Через несколько дней по приезде Муравьев назначил у себя общий прием. Так он делал всегда при возвращении из долгой отлучки. В большой зале Белого дома собрались все чины; в комнате по соседству — купечество с городским головою. Все ждали грозы, столько электричества накопилось. И гром грянул, едва Муравьев вылетел из кабинета в залу. Он обрушился на купцов, на отцов города, допустивших, что его смогли смутить два мерзавца, которым и жить-то в городе он дозволил из милости!

Тут же Корсаков, правая рука Муравьева, вызвал Львова и объявил волю графа об увольнении от службы, а когда Львов потребовал было объяснений, граф в сердцах пригрозил растереть в порошок обоих, и Петрашевского, и Львова, расстрелять и повесить, если вздумают донос строчить в Петербург.

На обывателей он нагнал такой страх, что даже дамы не осмеливались более принимать у себя ослушников. Кого-то прогнали со службы, кто-то трясся за место, кого-то сослали в Якутск. И все это — за две недели, проведенные графом в Иркутске… По пути из Японии он спешил в Петербург в сопровождении правителя канцелярии Спешнева, которого оценил как человека, драгоценного на службе, и особенно по части дипломатической, и который с ним прибыл и остался при нем; не заглянув к себе на квартиру, поселился под генерал-губернаторским кровом.

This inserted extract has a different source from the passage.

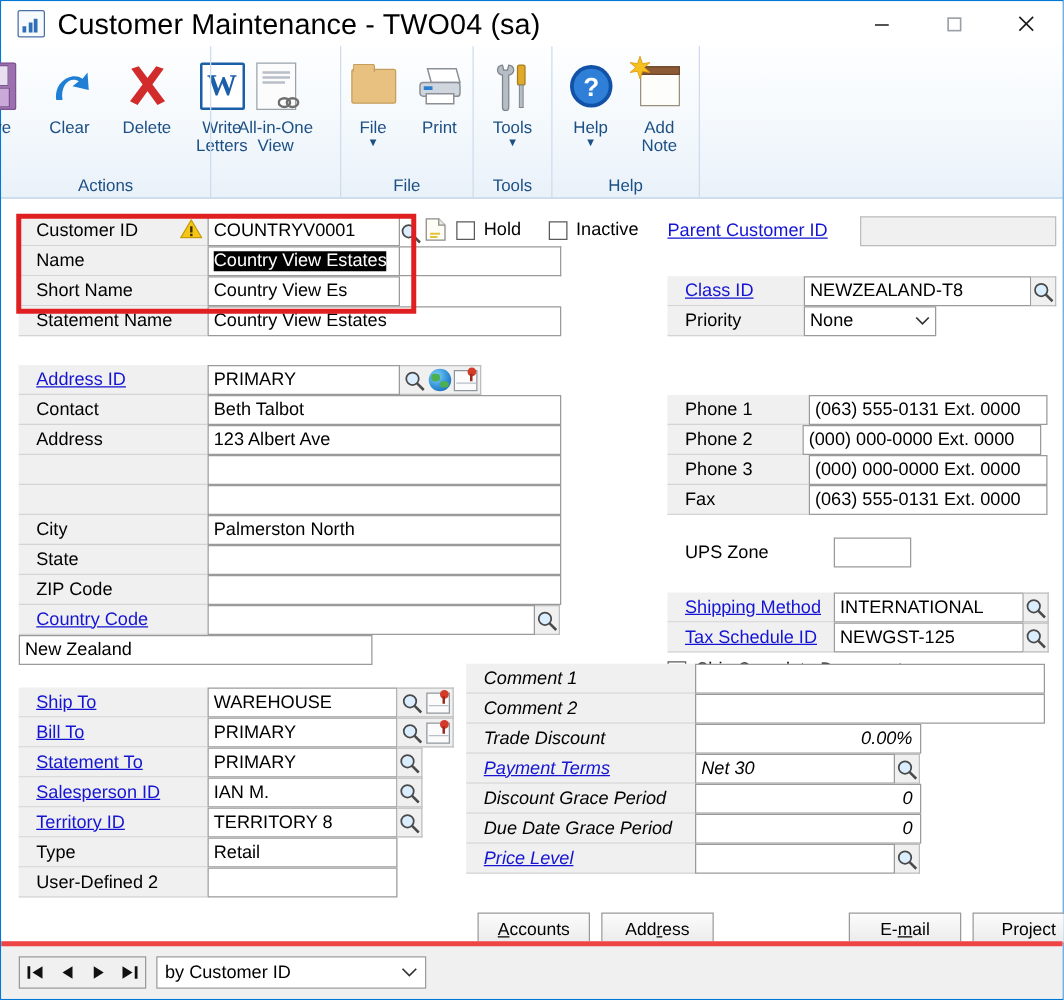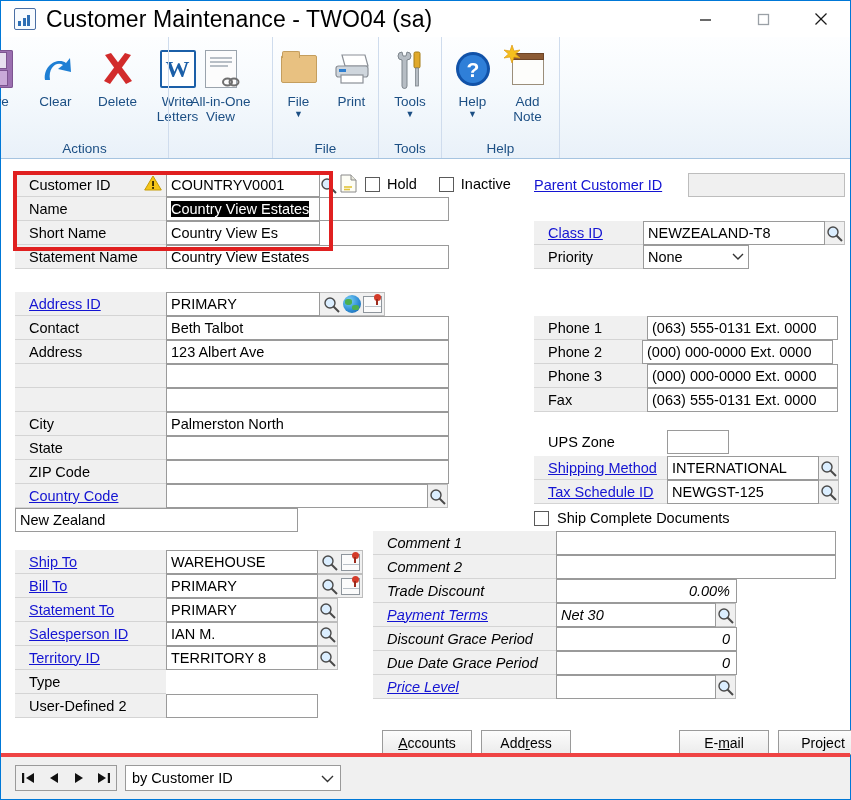"Shipping Method" div.row { margin-top: 2px -> 20px }
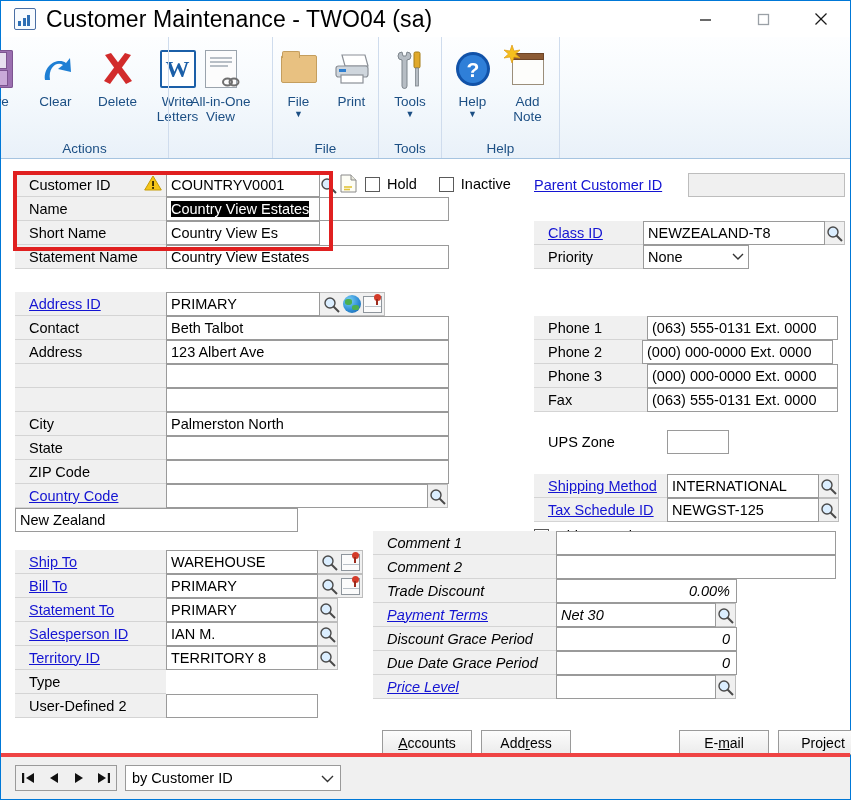"Retail" div.fld { html: none -> <div> <span>Retail</span> </div> }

Обратно в Сибирь генерал-губернатор вернулся лишь к лету, оставив правителя канцелярии в Петербурге и выхлопотав там в Сенате смягчение наказаний за дуэль; чтобы окончательно вызволить своих любимцев, еще попросил за них перед государем. Но этого ему показалось мало. Сенатская Немезида не осталась глуха к его зову и предоставила на его усмотрение судьбу непослушных судей. Усмотрел же он так, что все четверо очутились в остроге, где их продержали без малого год, виня в подкупе, подлоге, пристрастии, и держали вовсе не так, как юных аристократов. Не были забыты ни Шестунов (библиотеку, «это сборище разбойников, достойных веревки», закрыли, хозяина отправили за Байкал), ни Петрашевский. Муравьеву непременно хотелось дознаться, что судьи писали свой приговор под диктовку. Дуэль генерал-губернатора с поселенцем длилась…

Впрочем, у Петрашевского уже не было возможности тягаться с кем бы то ни было в Иркутске. К этому времени он, подобно однокашнику своему Спешневу, уже покинул берега Ангары…

Но, увы, в противоположность Спешневу, он расстался с ними не для берегов Северной Пальмиры.